- _Task objective_
Where the records below reach the line containing "payment method: Visa -> Mastercard", start transcribing, and end with the line containing "total: 10326.58 -> 10322.58", exactly and with nothing else added.

- _Edit tracking data_

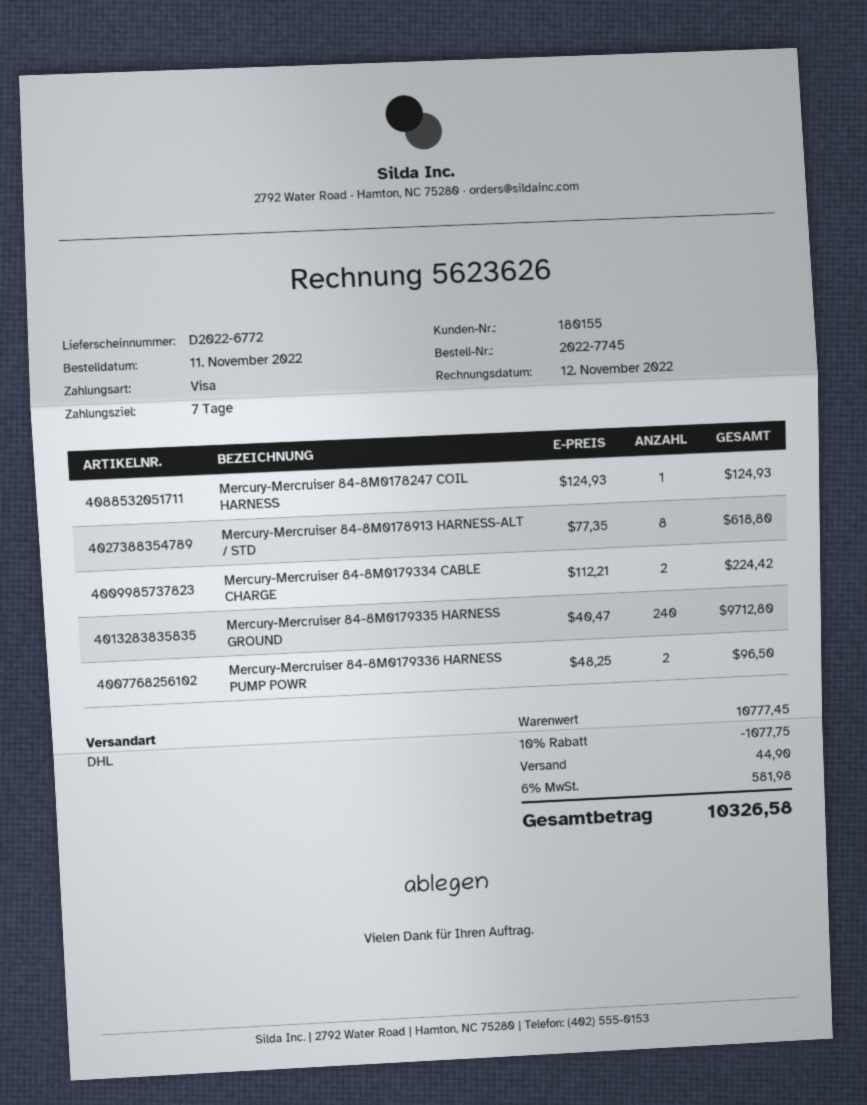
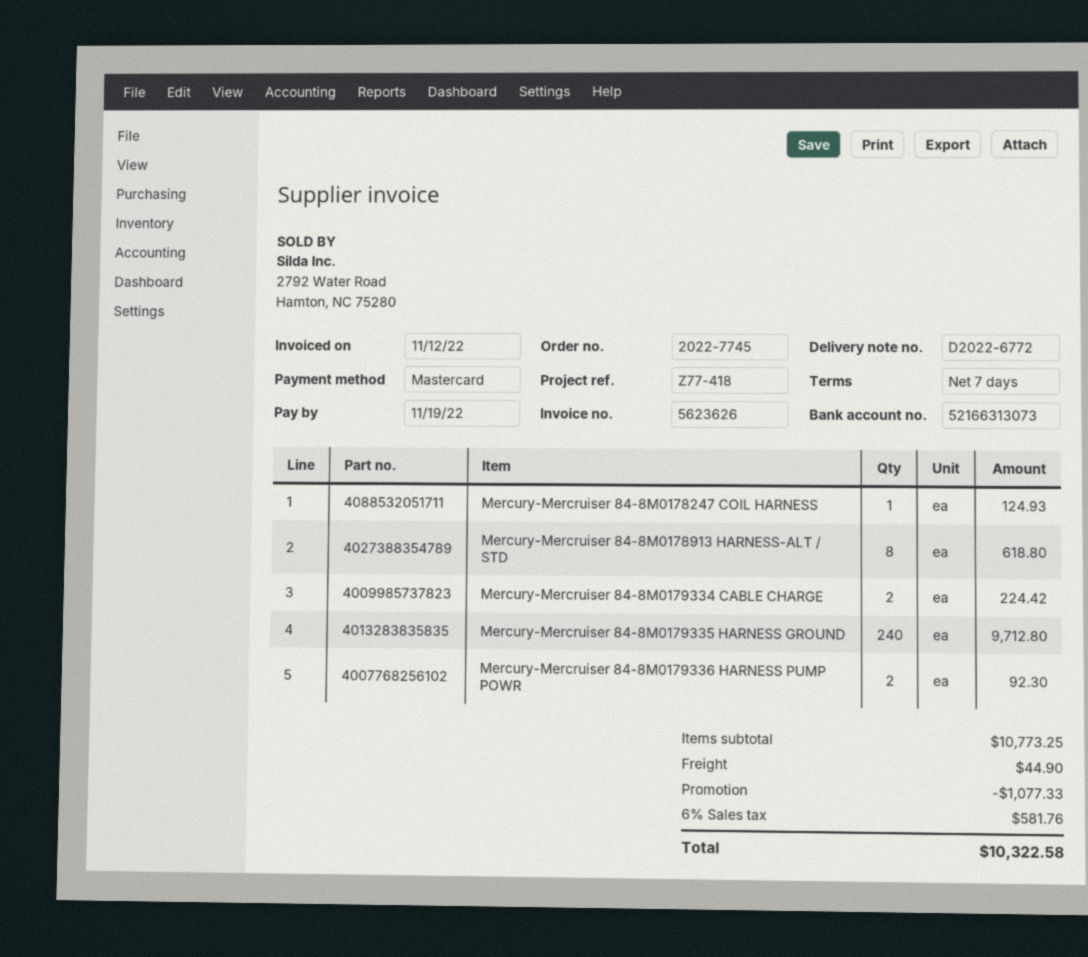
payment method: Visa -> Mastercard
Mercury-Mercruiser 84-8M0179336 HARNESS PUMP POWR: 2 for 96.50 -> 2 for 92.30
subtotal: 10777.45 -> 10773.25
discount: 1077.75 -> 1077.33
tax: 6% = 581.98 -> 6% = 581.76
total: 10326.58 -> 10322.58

==

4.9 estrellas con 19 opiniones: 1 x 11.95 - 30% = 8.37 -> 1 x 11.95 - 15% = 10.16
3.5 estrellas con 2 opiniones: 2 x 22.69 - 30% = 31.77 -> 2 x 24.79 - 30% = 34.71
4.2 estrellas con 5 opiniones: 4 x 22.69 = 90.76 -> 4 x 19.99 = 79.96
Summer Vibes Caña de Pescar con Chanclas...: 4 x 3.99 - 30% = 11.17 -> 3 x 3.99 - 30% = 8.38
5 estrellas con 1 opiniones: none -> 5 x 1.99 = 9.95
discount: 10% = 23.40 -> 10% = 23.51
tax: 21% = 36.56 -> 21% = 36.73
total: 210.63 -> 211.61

- _The answer_
payment method: Visa -> Mastercard
Mercury-Mercruiser 84-8M0179336 HARNESS PUMP POWR: 2 for 96.50 -> 2 for 92.30
subtotal: 10777.45 -> 10773.25
discount: 1077.75 -> 1077.33
tax: 6% = 581.98 -> 6% = 581.76
total: 10326.58 -> 10322.58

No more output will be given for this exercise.